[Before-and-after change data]
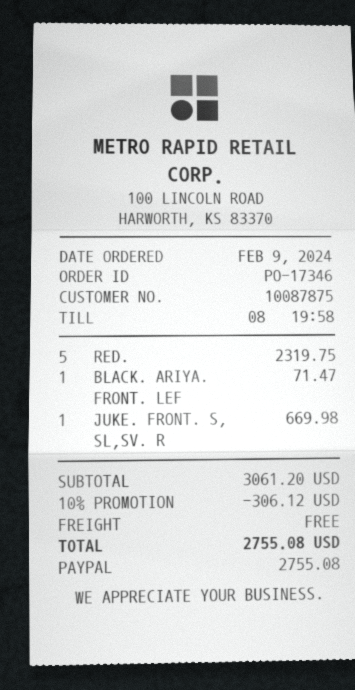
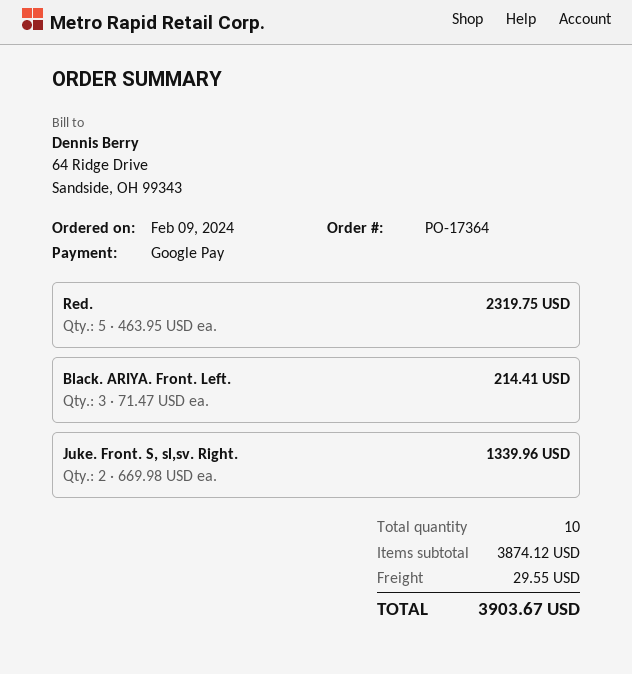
order number: PO-17346 -> PO-17364
payment method: PayPal -> Google Pay
BLACK. ARIYA. FRONT. LEF: 1 for 71.47 -> 3 for 214.41
JUKE. FRONT. S, SL,SV. R: 1 for 669.98 -> 2 for 1339.96
subtotal: 3061.20 -> 3874.12
discount: 10% = 306.12 -> none
shipping: 0.00 -> 29.55
total: 2755.08 -> 3903.67

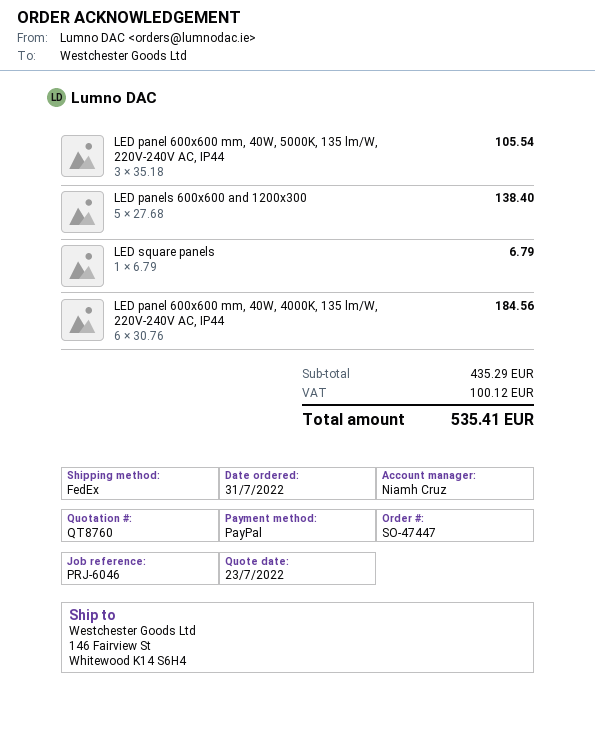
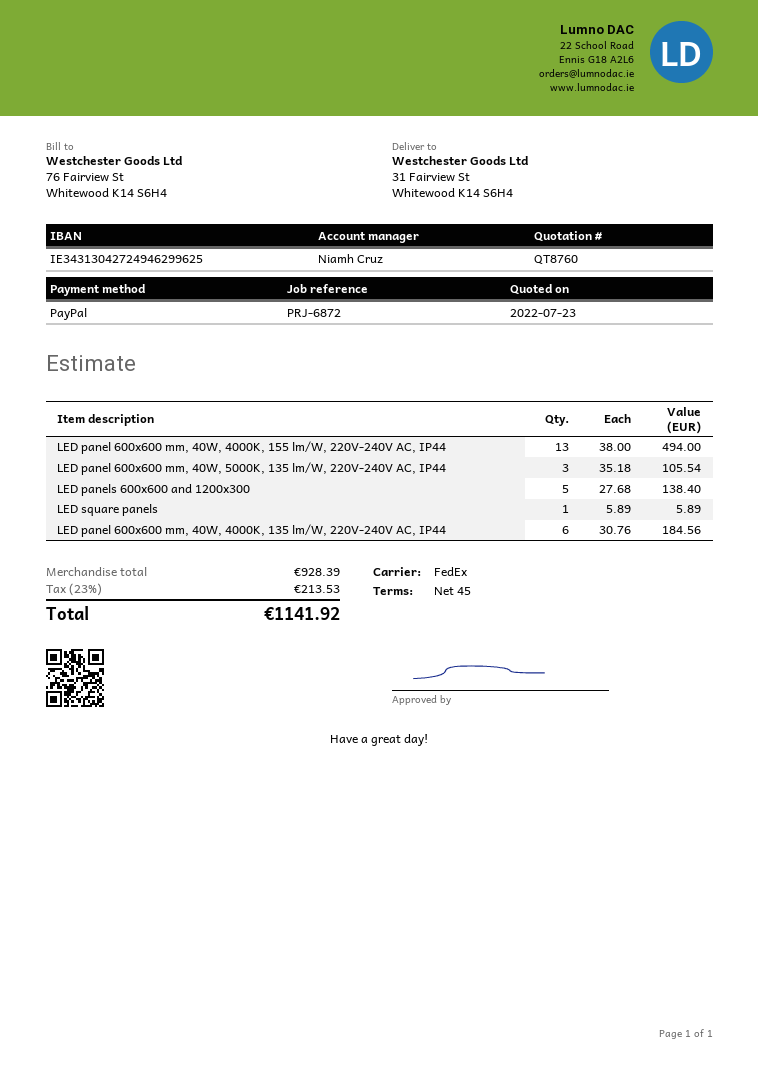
reference: PRJ-6046 -> PRJ-6872
ship to: 146 Fairview St, Whitewood K14 S6H4 -> 31 Fairview St, Whitewood K14 S6H4
LED square panels: 1 x 6.79 = 6.79 -> 1 x 5.89 = 5.89
LED panel 600х600 mm, 40W, 4000K, 155 lm/W, 220V-240V AC, IP44: none -> 13 x 38.00 = 494.00
subtotal: 435.29 -> 928.39
tax: 100.12 -> 213.53
total: 535.41 -> 1141.92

Goal of the exercise: If a line in the records above includes the string "subtotal", copy it.

Written answer:
subtotal: 3061.20 -> 3874.12
subtotal: 435.29 -> 928.39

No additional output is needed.